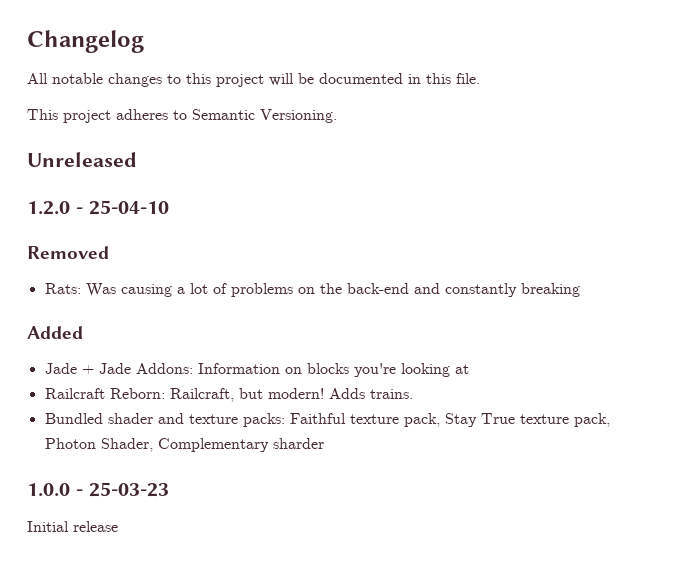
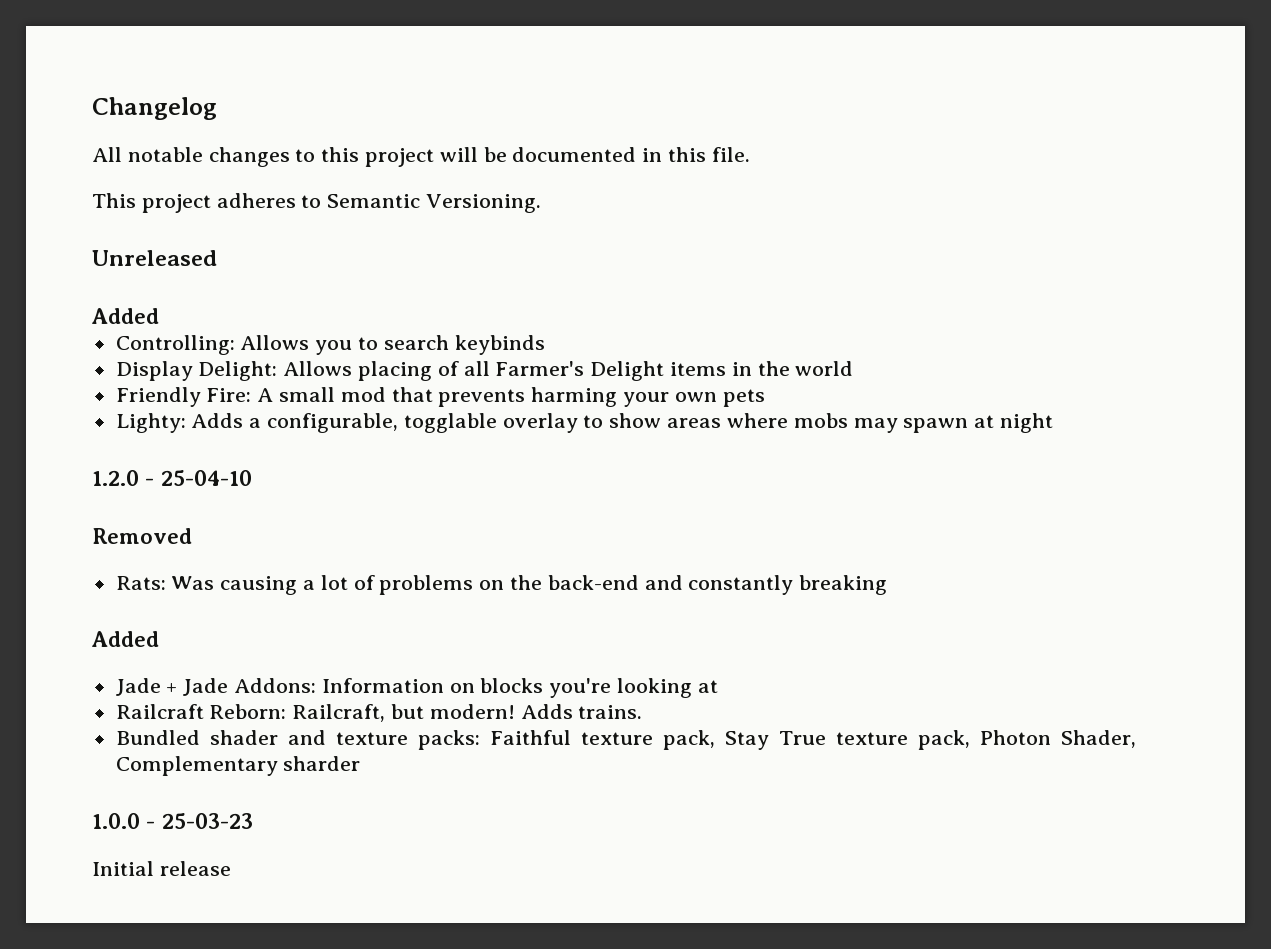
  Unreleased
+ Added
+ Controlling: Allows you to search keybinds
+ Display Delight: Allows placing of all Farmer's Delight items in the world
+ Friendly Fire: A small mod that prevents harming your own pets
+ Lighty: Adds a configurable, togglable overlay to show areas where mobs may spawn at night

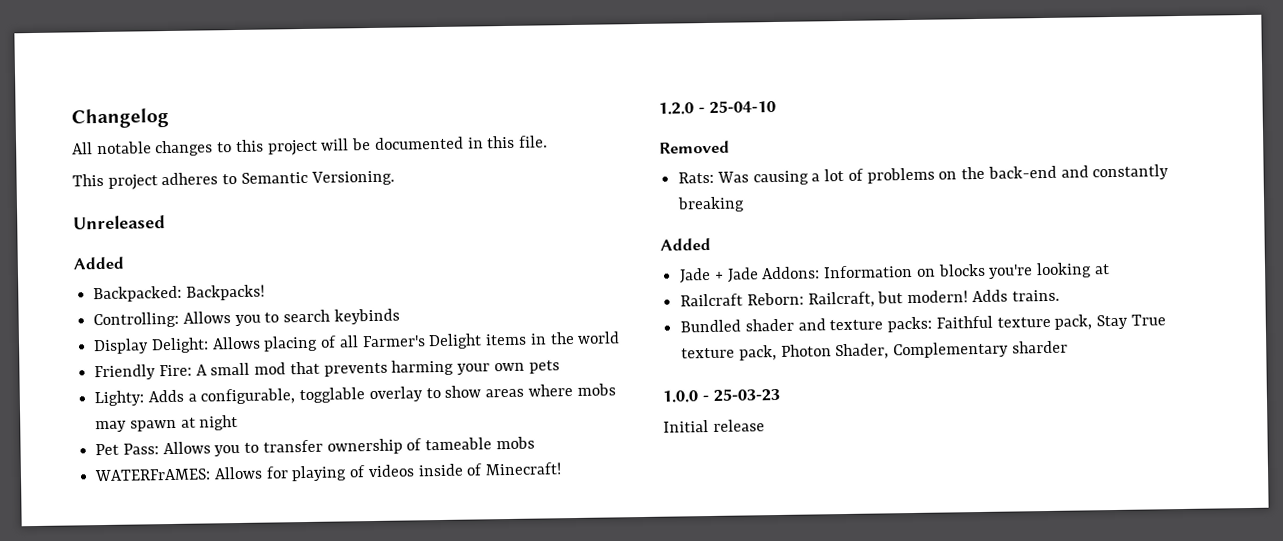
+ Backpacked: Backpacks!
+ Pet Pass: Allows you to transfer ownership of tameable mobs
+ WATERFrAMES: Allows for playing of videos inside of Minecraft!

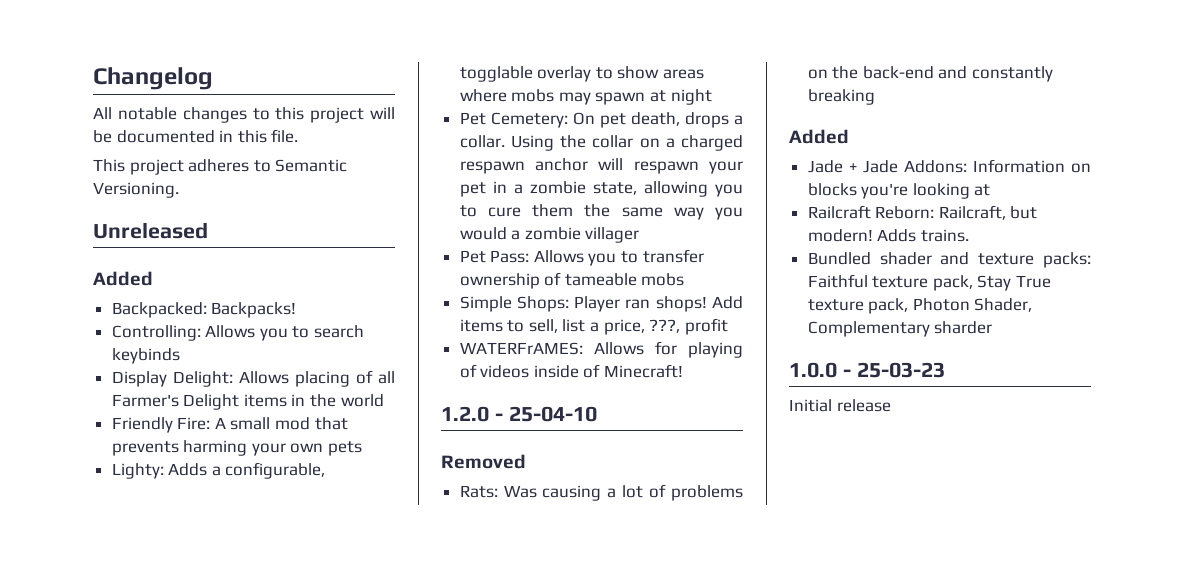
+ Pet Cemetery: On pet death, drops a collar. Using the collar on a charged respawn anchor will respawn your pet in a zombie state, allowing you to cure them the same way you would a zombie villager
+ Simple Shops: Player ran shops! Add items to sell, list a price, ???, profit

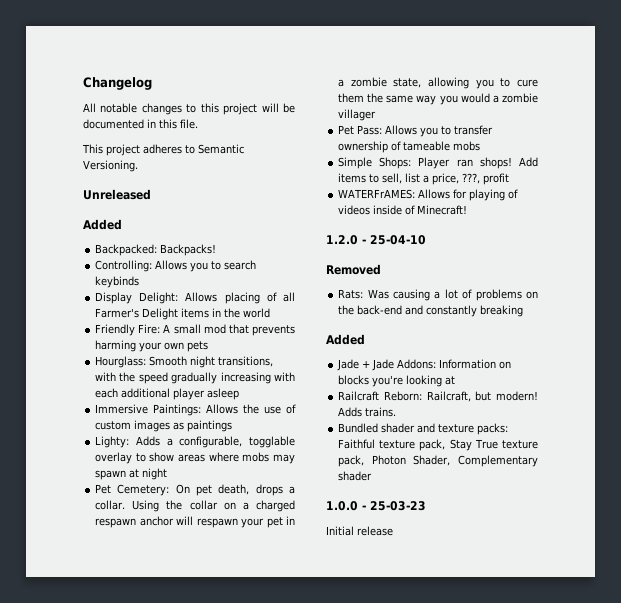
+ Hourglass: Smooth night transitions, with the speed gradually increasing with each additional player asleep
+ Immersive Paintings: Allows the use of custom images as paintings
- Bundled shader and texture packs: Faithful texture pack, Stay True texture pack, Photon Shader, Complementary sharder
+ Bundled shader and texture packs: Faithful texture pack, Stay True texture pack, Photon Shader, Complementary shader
# # # # # # #
## [TASK TO CARRY OUT]
Retype the entries verbatim and drop the pictures.

## [RESPONSE BELOW]
  Unreleased
+ Added
+ Controlling: Allows you to search keybinds
+ Display Delight: Allows placing of all Farmer's Delight items in the world
+ Friendly Fire: A small mod that prevents harming your own pets
+ Lighty: Adds a configurable, togglable overlay to show areas where mobs may spawn at night

+ Backpacked: Backpacks!
+ Pet Pass: Allows you to transfer ownership of tameable mobs
+ WATERFrAMES: Allows for playing of videos inside of Minecraft!

+ Pet Cemetery: On pet death, drops a collar. Using the collar on a charged respawn anchor will respawn your pet in a zombie state, allowing you to cure them the same way you would a zombie villager
+ Simple Shops: Player ran shops! Add items to sell, list a price, ???, profit

+ Hourglass: Smooth night transitions, with the speed gradually increasing with each additional player asleep
+ Immersive Paintings: Allows the use of custom images as paintings
- Bundled shader and texture packs: Faithful texture pack, Stay True texture pack, Photon Shader, Complementary sharder
+ Bundled shader and texture packs: Faithful texture pack, Stay True texture pack, Photon Shader, Complementary shader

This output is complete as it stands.